Reading the listing that follows, count the lines where "sense" appears, and answer with only that count.
DATA FOR REVIEW START
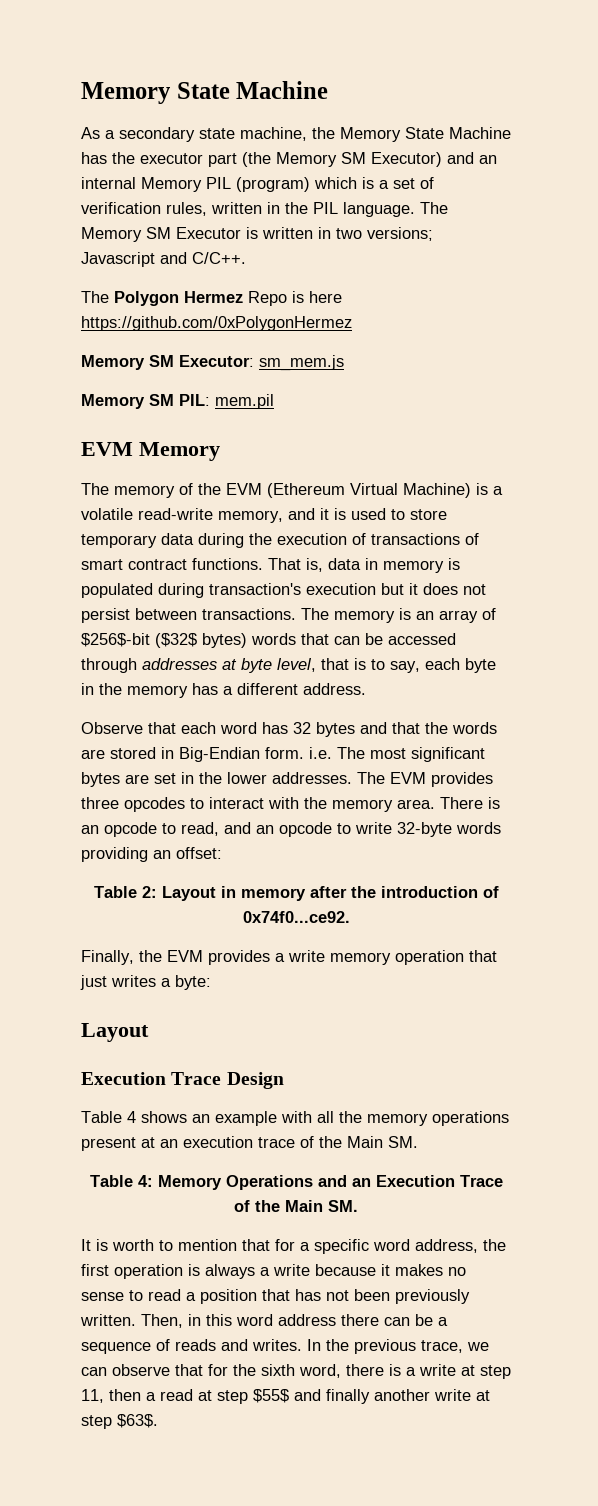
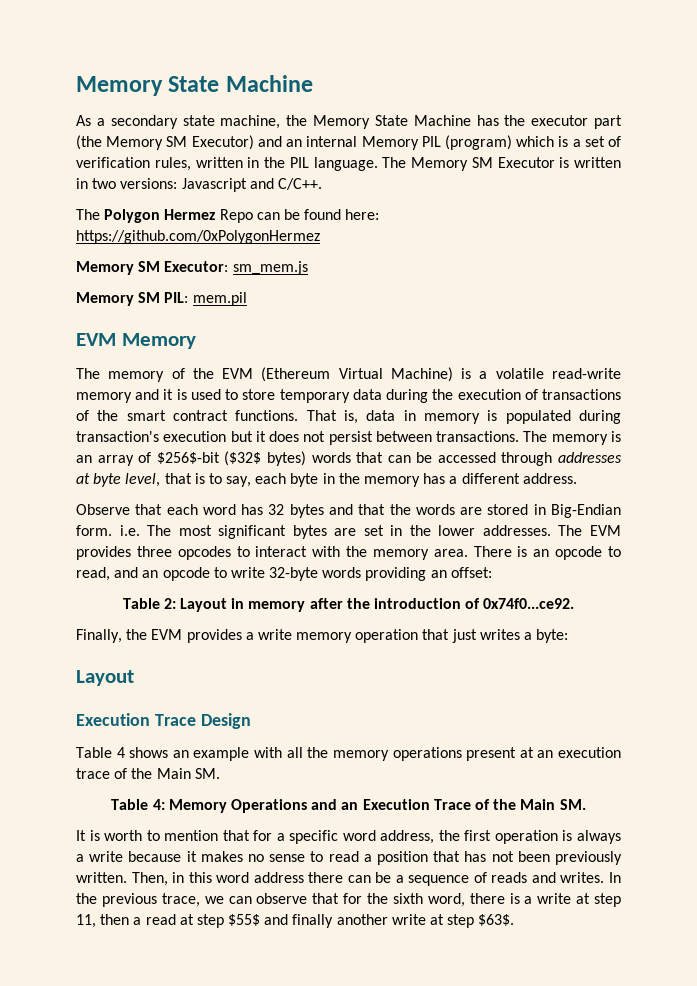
- The Memory SM Executor is written in two versions; Javascript and C/C++.
+ The Memory SM Executor is written in two versions: Javascript and C/C++.
- The Polygon Hermez Repo is here https://github.com/0xPolygonHermez
+ The Polygon Hermez Repo can be found here: https://github.com/0xPolygonHermez
- The memory of the EVM (Ethereum Virtual Machine) is a volatile read-write memory, and it is used to store temporary data during the execution of transactions of smart contract functions.
+ The memory of the EVM (Ethereum Virtual Machine) is a volatile read-write memory and it is used to store temporary data during the execution of transactions of the smart contract functions.

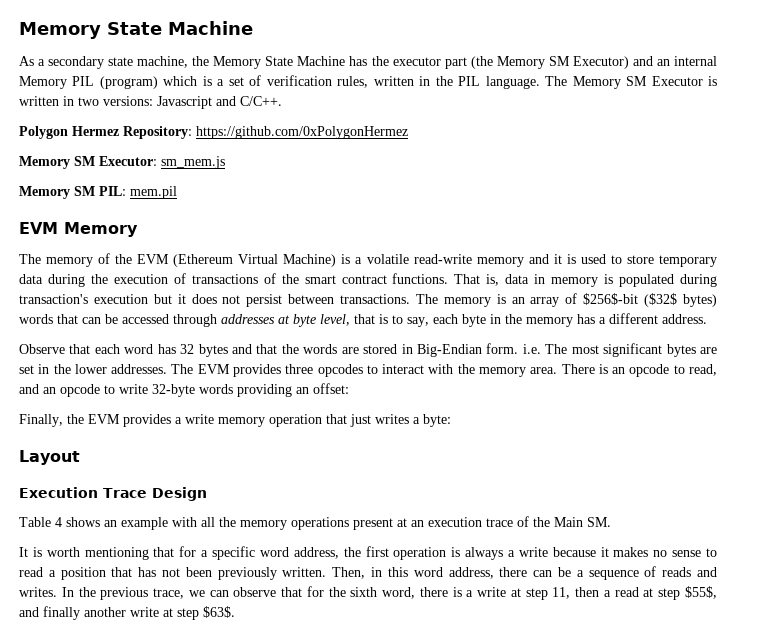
- The Polygon Hermez Repo can be found here: https://github.com/0xPolygonHermez
+ Polygon Hermez Repository: https://github.com/0xPolygonHermez
- Table 2: Layout in memory after the introduction of 0x74f0...ce92.
- Table 4: Memory Operations and an Execution Trace of the Main SM.
- It is worth to mention that for a specific word address, the first operation is always a write because it makes no sense to read a position that has not been previously written.
+ It is worth mentioning that for a specific word address, the first operation is always a write because it makes no sense to read a position that has not been previously written.
- Then, in this word address there can be a sequence of reads and writes.
+ Then, in this word address, there can be a sequence of reads and writes.
- In the previous trace, we can observe that for the sixth word, there is a write at step 11, then a read at step $55$ and finally another write at step $63$.
+ In the previous trace, we can observe that for the sixth word, there is a write at step 11, then a read at step $55$, and finally another write at step $63$.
DATA FOR REVIEW END
* YOUR RESPONSE
2